In summary, it is clear that the Surveillance Camera Code of Practice is an entirely unsuitable framework to address the serious rights risk posed by the use of live facial recognition in public spaces in the UK. As I said in November in the debate on facial recognition technology in schools, the expansion of such tools is a
“short cut to a widespread surveillance state.”—[Official Report, 4/11/21; col. 1404.]
Public trust is crucial. As the Biometrics and Surveillance Camera Commissioner said in a recent blog:
“What we talk about in the end, is how people will need to be able to have trust and confidence in the whole ecosystem of biometrics and surveillance”.
I have on previous occasions, not least through a Private Member’s Bill, called for a moratorium on the use of LFR. In July 2019, the House of Commons Science and Technology Committee published a report entitled The Work of the Biometrics Commissioner and the Forensic Science Regulator. It repeated a call made in an earlier 2018 report that
“automatic facial recognition should not be deployed until concerns over the technology’s effectiveness and potential bias have been fully resolved.”
The much-respected Ada Lovelace Institute has also called for a
“a voluntary moratorium by all those selling and using facial recognition technology”,
which would
“enable a more informed conversation with the public about limitations and appropriate safeguards.”
Rather than update toothless codes of practice to legitimise the use of new technologies like live facial recognition, the UK should have a root and branch surveillance camera review which seeks to increase accountability and protect fundamental rights.
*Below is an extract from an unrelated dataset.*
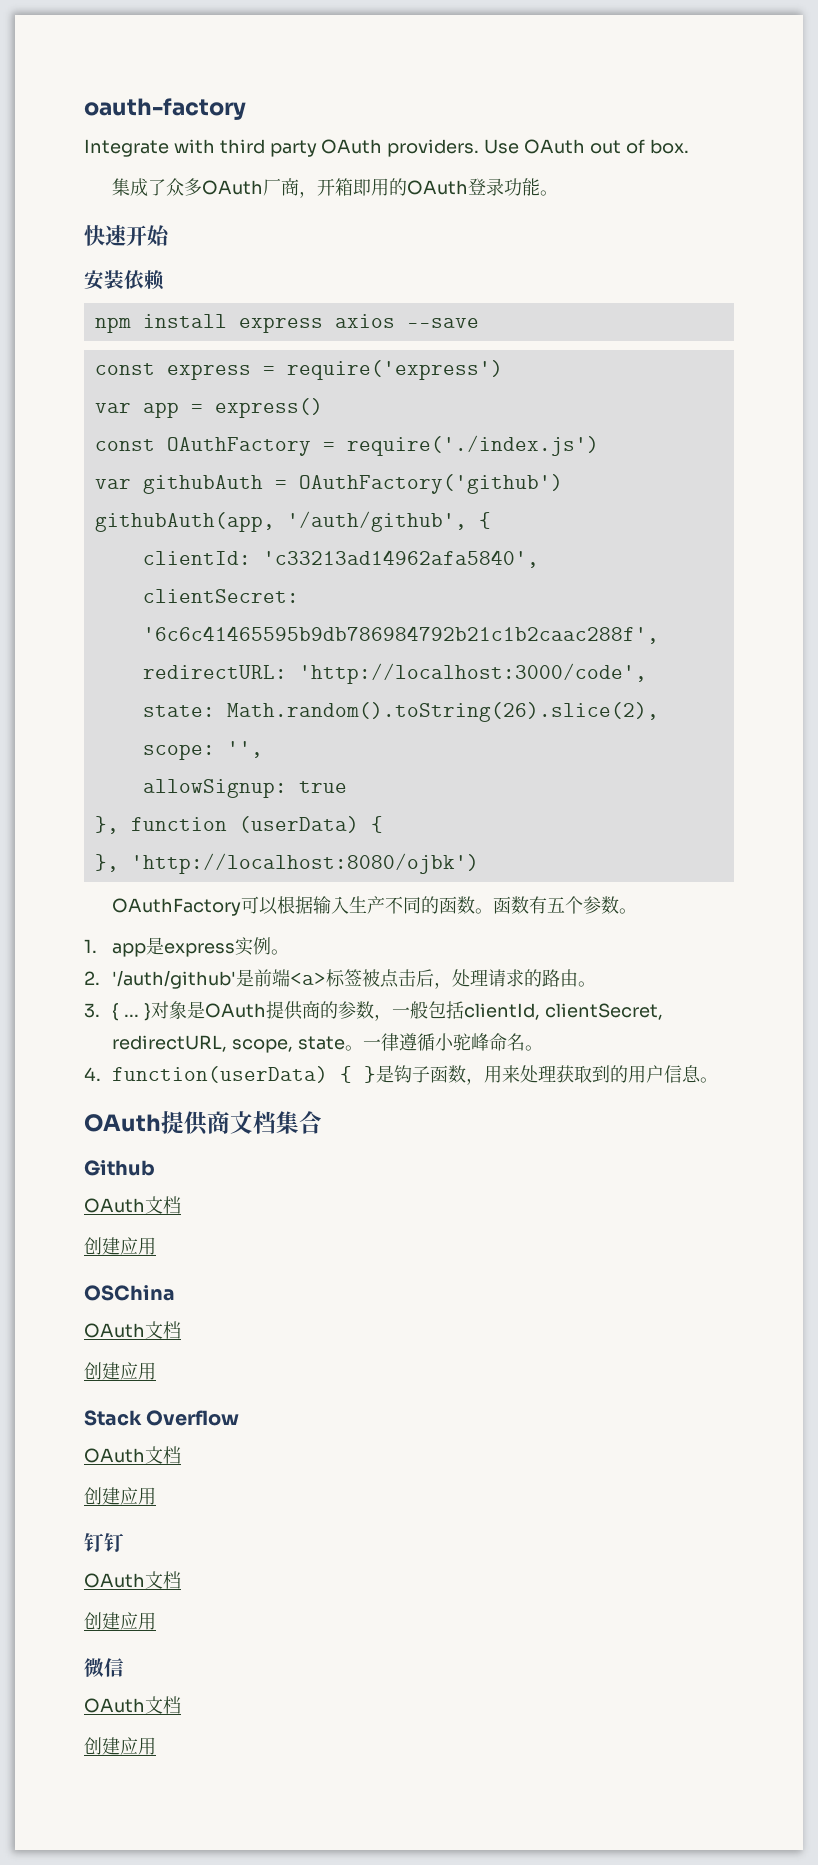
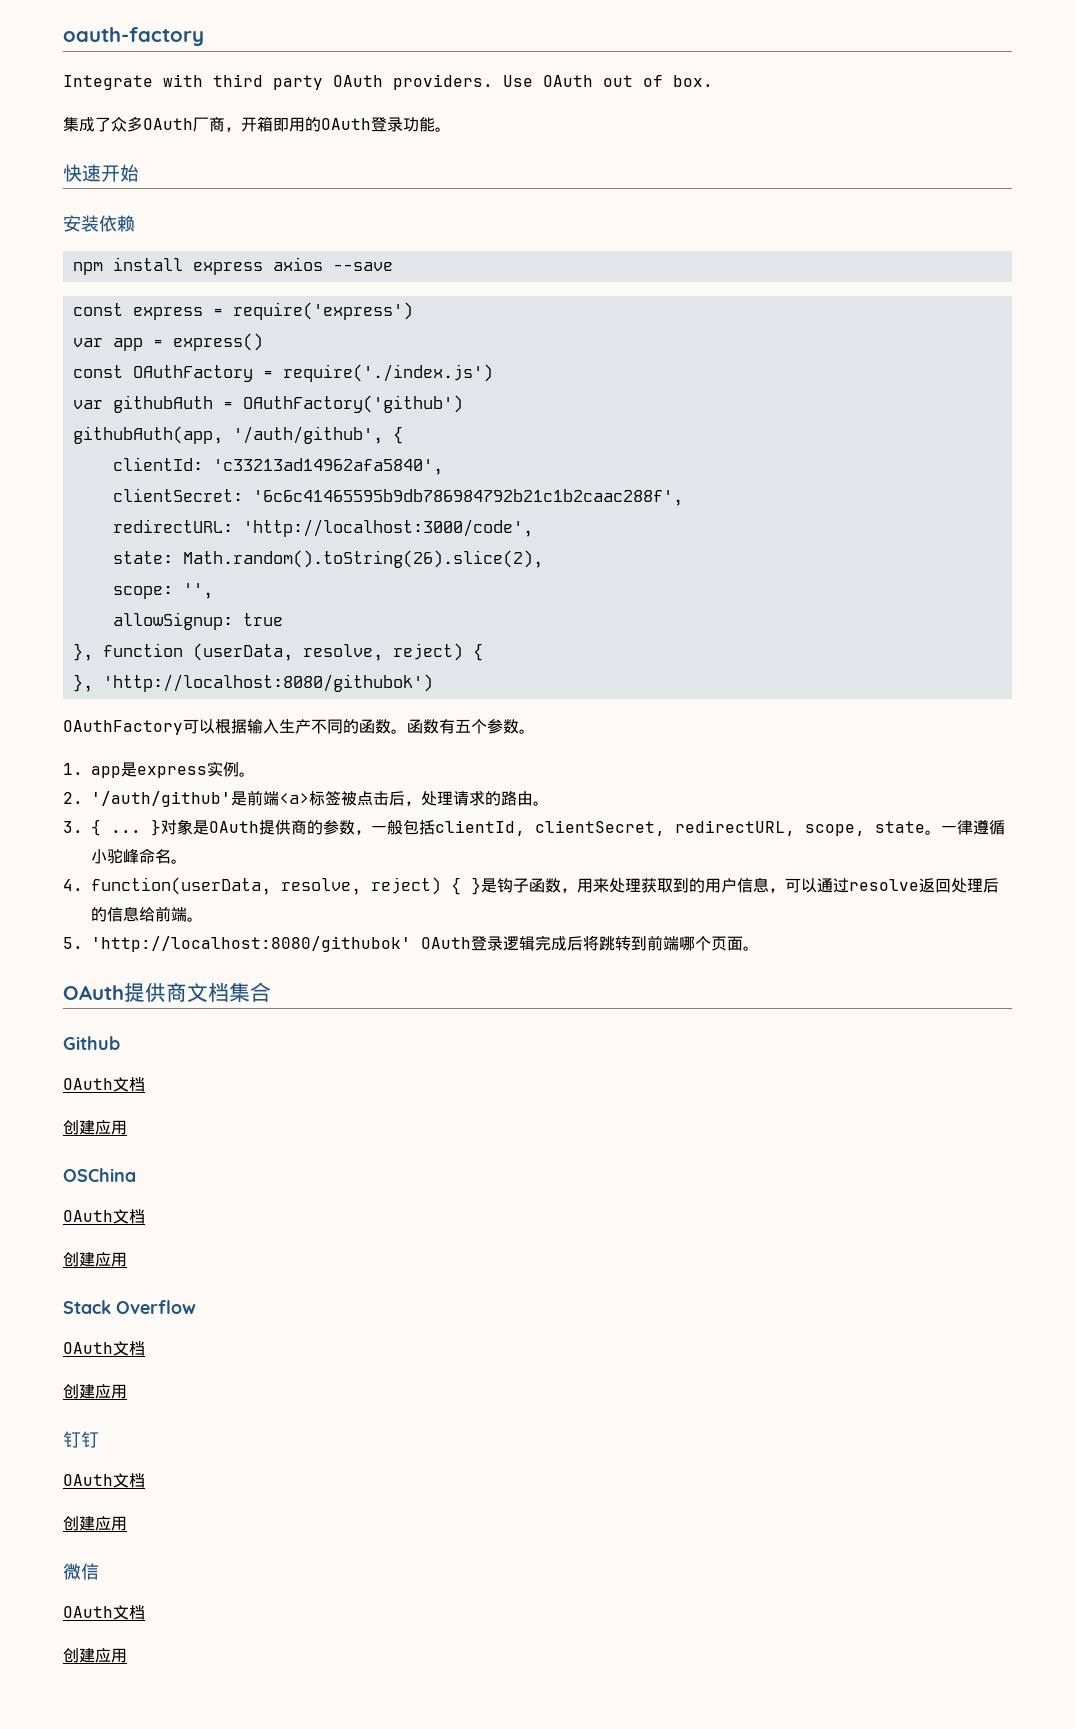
[238,816,359,833] (userData) -> [192,643,463,661] (userData, resolve, reject)
[130,853,479,874] 'http://localhost:8080/ojbk') -> [102,674,433,692] 'http://localhost:8080/githubok')
[112,1066,329,1083] function(userData) -> [91,877,441,895] function(userData, resolve, reject)
(702, 1074) none -> [769,878,999,893] [91,906,203,922] [63,935,743,952] ，可以通过resolve返回处理后的信息给前端。 // 5. 'http://localhost:8080/githubok' OAuth登录逻辑完成后将跳转到前端哪个页面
The review should investigate the novel rights impacts of these technologies, the scale of surveillance we live under and the regulations and interventions needed to uphold our rights.
We were reminded by the leader of the Opposition on Monday about what Margaret Thatcher said, and I also said this to the Minister earlier this week:
“The first duty of Government is to uphold the law. If it tries to bob and weave and duck around that duty when it’s inconvenient, if Government does that, then so will the governed and then nothing is safe—not home, not liberty, not life itself.”
It is as apposite for this debate as it was for that debate on the immigration data exemption. Is not the Home Office bobbing and weaving and ducking precisely as described by the late Lady Thatcher?
My Lords, I thank the Minister for her comprehensive reply. This has been a short but very focused debate and full of extraordinary experience from around the House. I am extremely grateful to noble Lords for coming and contributing to this debate in the expert way they have.
Some phrases rest in the mind. The noble Lord, Lord Alton, talked about live facial recognition being the tactic of authoritarian regimes, and there are several unanswered questions about Hikvision in particular that he has raised. The noble Lord, Lord Anderson, talked about the police needing democratic licence to operate, which was also the thrust of what the noble Lord, Lord Rosser, has been raising. It was also very telling that the noble Lord, Lord Anderson, said the IPA code was much more comprehensive than this code. That is somewhat extraordinary, given the subject matter of the IPA code. The mantra of not stifling innovation seems to cut across every form of government regulation at the moment. The fact is that, quite often, certainty in regulation can actually boost innovation— I think that is completely lost on this Government.
The noble Baroness, Lady Falkner, talked about human rights being in a parlous state, and I appreciated her remarks—both in a personal capacity and as chair of the Equality and Human Rights Commission—about the public sector equality duty and what is required, and the fact that human rights need to be embedded in the regulation of live facial recognition.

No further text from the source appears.